27. Başvuruda tespit edilen hak ihlalinin sonuçlarının ortadan kaldırılması için yeniden yargılama yapılmasında hukuki yarar bulunmaktadır. Bu kapsamda kararın gönderildiği yargı mercilerince yapılması gereken iş yeniden yargılama işlemlerini başlatmak ve Anayasa Mahkemesini ihlal sonucuna ulaştıran nedenleri gideren, ihlal kararında belirtilen ilkelere uygun yeni bir karar vermektir (30/3/2011 tarihli ve 6216 sayılı Anayasa Mahkemesinin Kuruluşu ve Yargılama Usulleri Hakkında Kanun'un 50. maddesinin (2) numaralı fıkrasında düzenlenen bireysel başvuruya özgü yeniden yargılama kurumunun özelliklerine ilişkin kapsamlı açıklamalar için bkz. Mehmet Doğan [GK], B. No: 2014/8875, 7/6/2018, §§ 54-60; Aligül Alkaya ve diğerleri (2), B. No: 2016/12506, 7/11/2019, §§ 53-60, 66; Kadri Enis Berberoğlu (3) [GK], B. No: 2020/32949, 21/1/2021, §§ 93-100).

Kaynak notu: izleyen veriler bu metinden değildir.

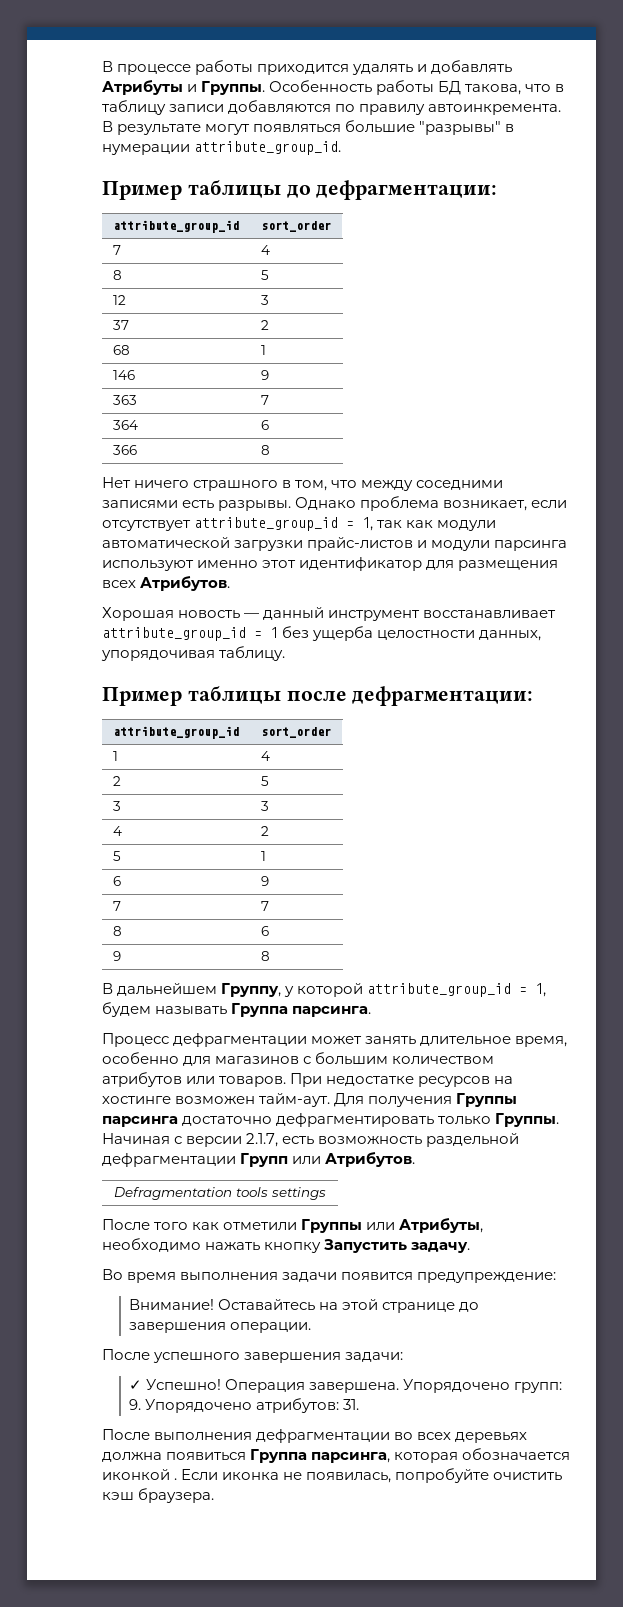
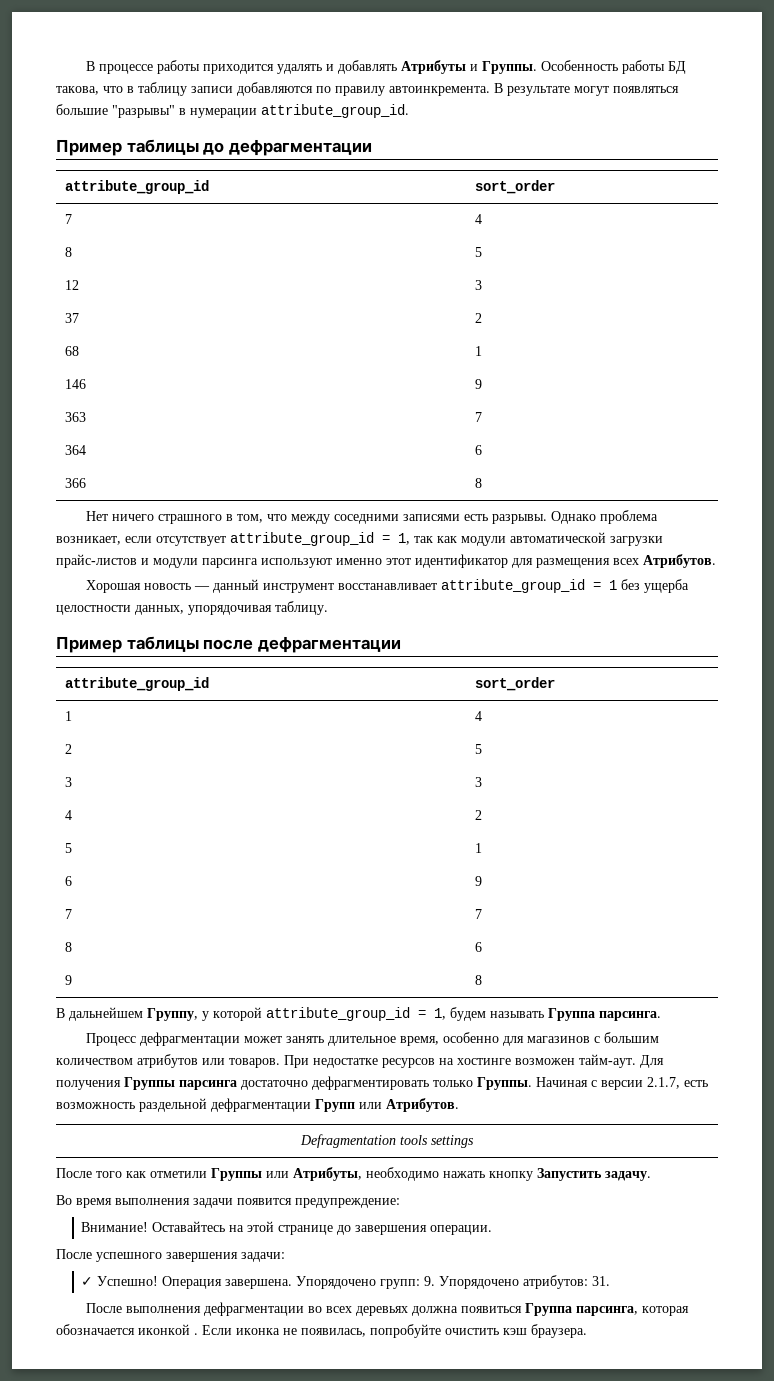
- Пример таблицы до дефрагментации:
+ Пример таблицы до дефрагментации
- Пример таблицы после дефрагментации:
+ Пример таблицы после дефрагментации

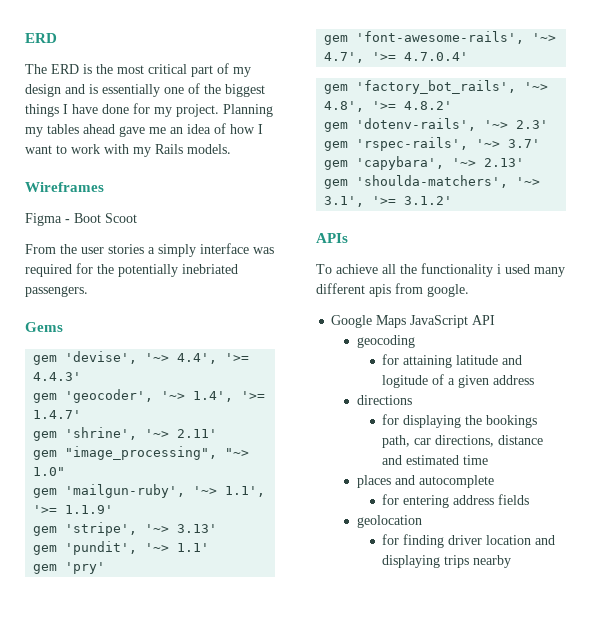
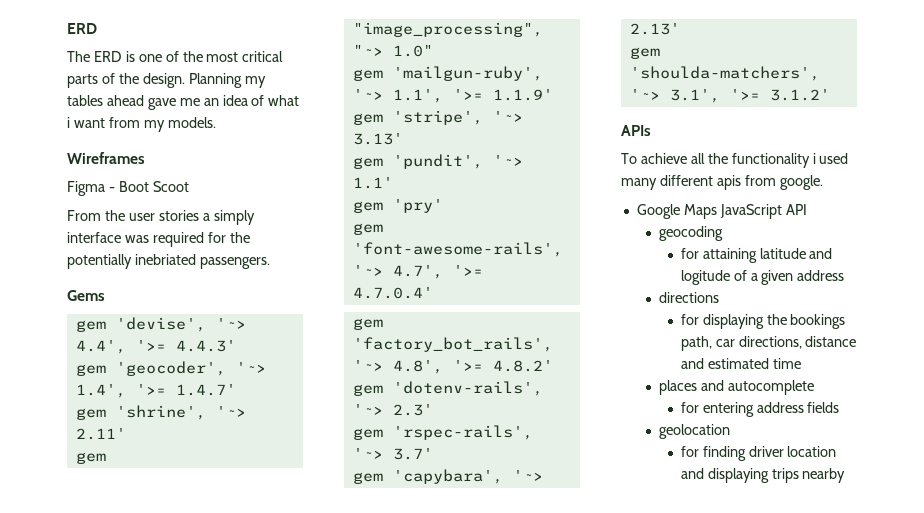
- The ERD is the most critical part of my design and is essentially one of the biggest things I have done for my project.
+ The ERD is one of the most critical parts of the design.
- Planning my tables ahead gave me an idea of how I want to work with my Rails models.
+ Planning my tables ahead gave me an idea of what i want from my models.

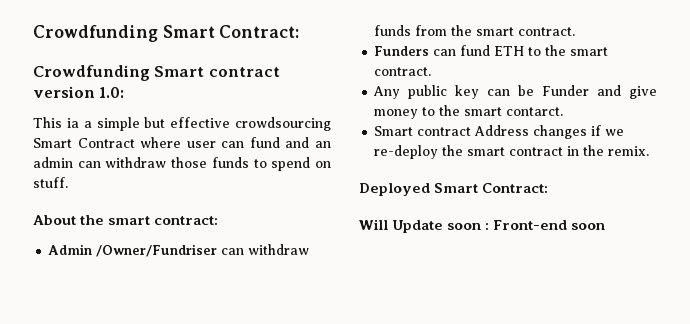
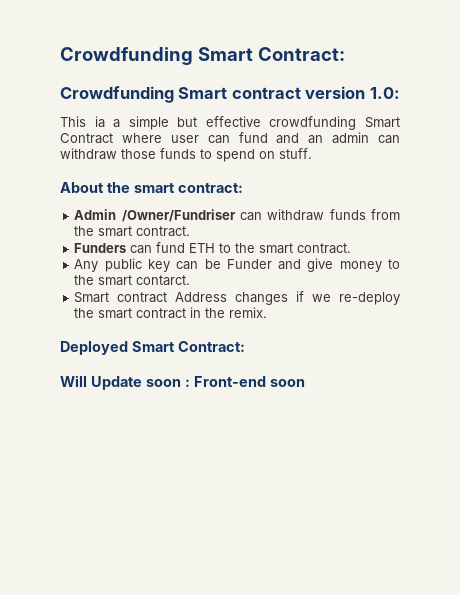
- This ia a simple but effective crowdsourcing Smart Contract where user can fund and an admin can withdraw those funds to spend on stuff.
+ This ia a simple but effective crowdfunding Smart Contract where user can fund and an admin can withdraw those funds to spend on stuff.

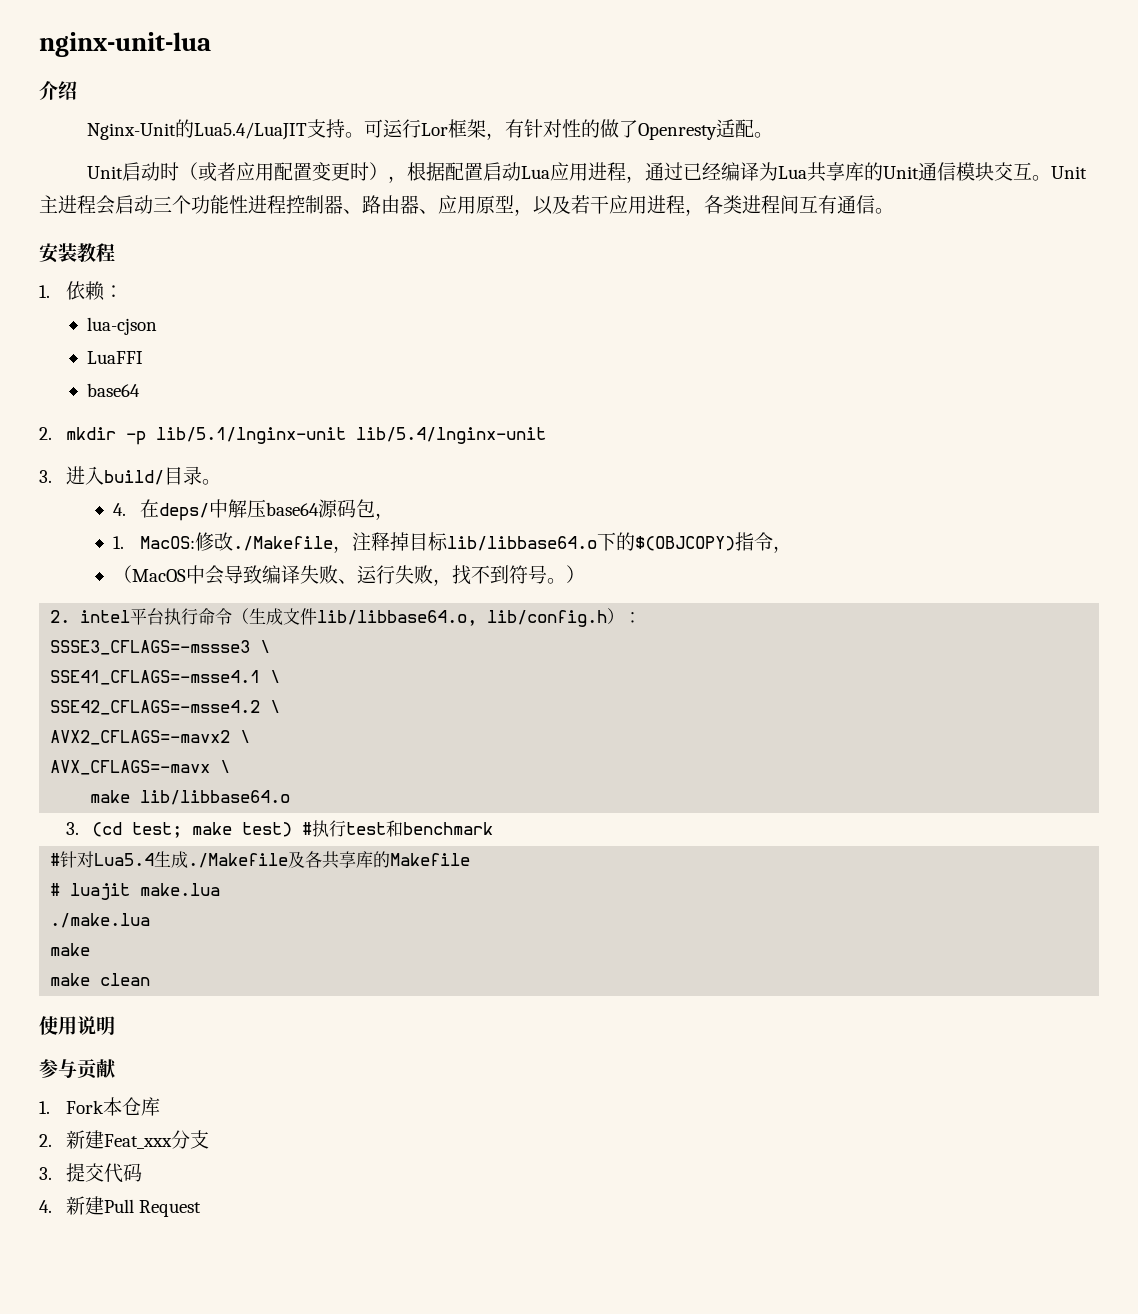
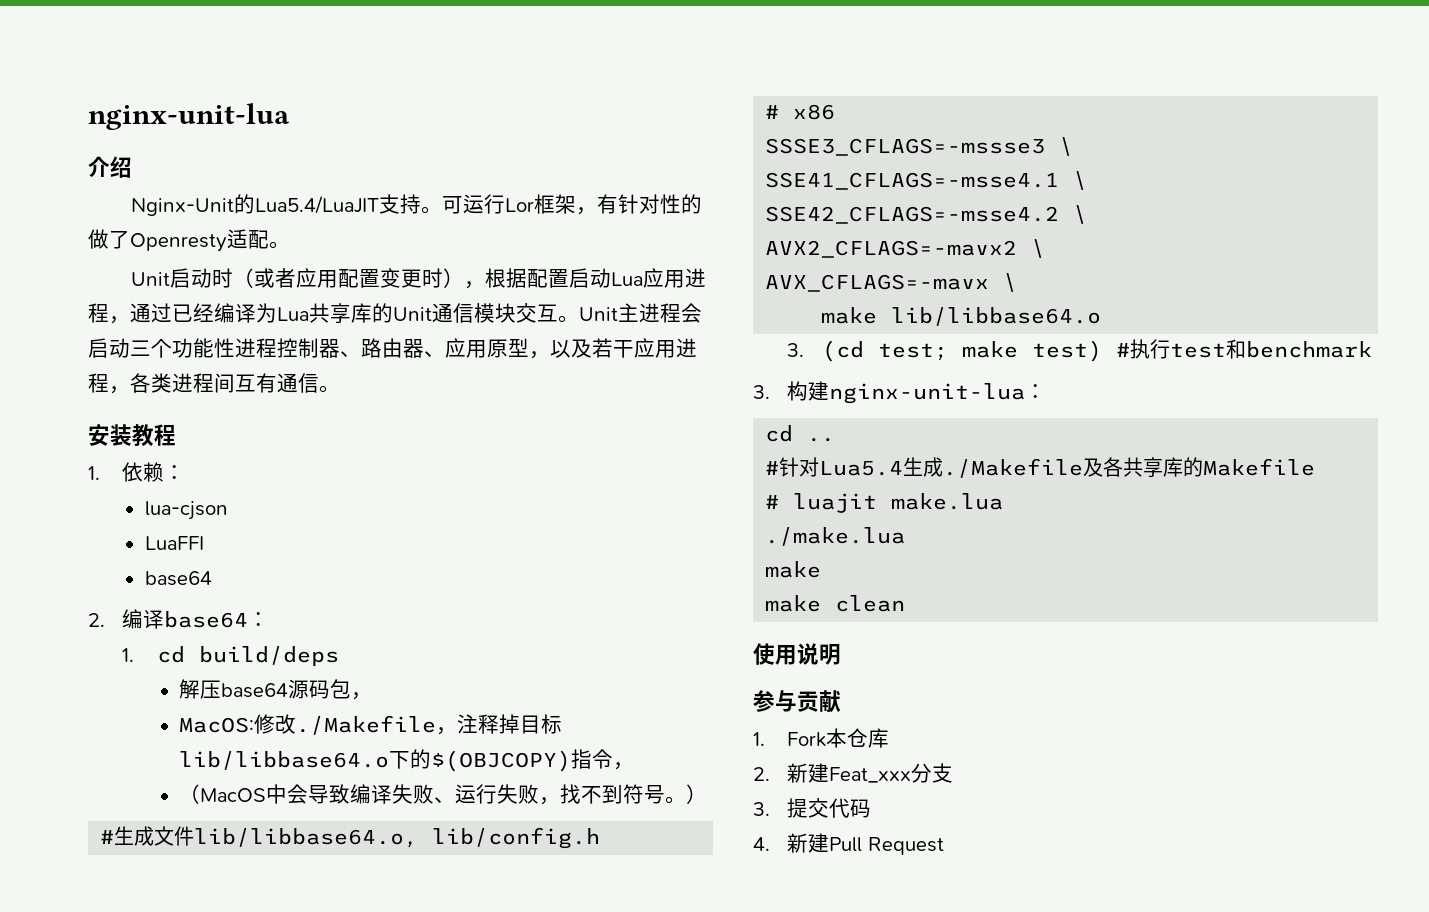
- 2. mkdir -p lib/5.1/lnginx-unit lib/5.4/lnginx-unit
- 3.进入build/目录。
- 4.在deps/中解压base64源码包，
+ 2.编译base64：
+ 1. cd build/deps
+ 解压base64源码包，
- 1. MacOS:修改./Makefile，注释掉目标lib/libbase64.o下的$(OBJCOPY)指令，
+ MacOS:修改./Makefile，注释掉目标lib/libbase64.o下的$(OBJCOPY)指令，
- 2. intel平台执行命令（生成文件lib/libbase64.o, lib/config.h）：
+ #生成文件lib/libbase64.o, lib/config.h
+ # x86
+ 3.构建nginx-unit-lua：
+ cd ..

28. Belirli bir davaya ilişkin olarak delilleri değerlendirme ve gösterilen delilin davayla ilgili olup olmadığına karar verme yetkisi kural olarak yargılamayı yürüten derece mahkemelerine aittir (Orhan Kılıç [GK], B. No: 2014/4704, 1/2/2018, § 44). Bu bağlamda somut olayda başvurucunun idari para cezasına dayanak olan kabahati işleyip işlemediği yönünde karar vermek Anayasa Mahkemesinin görevi değildir. Anayasa Mahkemesince verilen ihlal kararı, başvurucunun idari para cezasının ortadan kaldırılmasına ilişkin başvurusunun kabulü anlamına gelmediği gibi ihlal kararının gereklerinin yerine getirilmesi amacıyla yapılacak yeniden yargılama neticesinde başvurucunun başvurusunun kabul edilmesi gerektiği anlamına da gelmemektedir. İhlalin sonuçlarını gidermek üzere gereken işlemler yerine getirildikten sonra yapılacak değerlendirmede Hâkimlikçe delillerin takdir biçimine göre benzer veya farklı bir sonuca varılması mümkündür.
IV. HÜKÜM
Açıklanan gerekçelerle;
A. Tanık dinletme hakkının ihlal edildiğine ilişkin iddianın KABUL EDİLEBİLİR OLDUĞUNA,
B. Anayasa'nın 36. maddesinde güvence altına alınan adil yargılanma hakkı kapsamındaki tanık dinletme hakkının İHLAL EDİLDİĞİNE,
C. Kararın bir örneğinin tanık dinletme hakkının ihlalinin sonuçlarının ortadan kaldırılması için yeniden yargılama yapılmak üzere İstanbul Anadolu 1. Sulh Ceza Hâkimliğine (2021/5728 D. İş) GÖNDERİLMESİNE,
D. 487,60 TL harç ve 18.800 TL vekâlet ücretinden oluşan toplam 19.287,60 TL yargılama giderinin başvurucuya ÖDENMESİNE,
E. Ödemenin kararın tebliğini takiben başvurucunun Hazine ve Maliye Bakanlığına başvuru tarihinden itibaren dört ay içinde yapılmasına, ödemede gecikme olması hâlinde bu sürenin sona erdiği tarihten ödeme tarihine kadar geçen süre için yasal FAİZ UYGULANMASINA,
F. Kararın bir örneğinin Adalet Bakanlığına GÖNDERİLMESİNE 17/7/2024 tarihinde OYBİRLİĞİYLE karar verildi.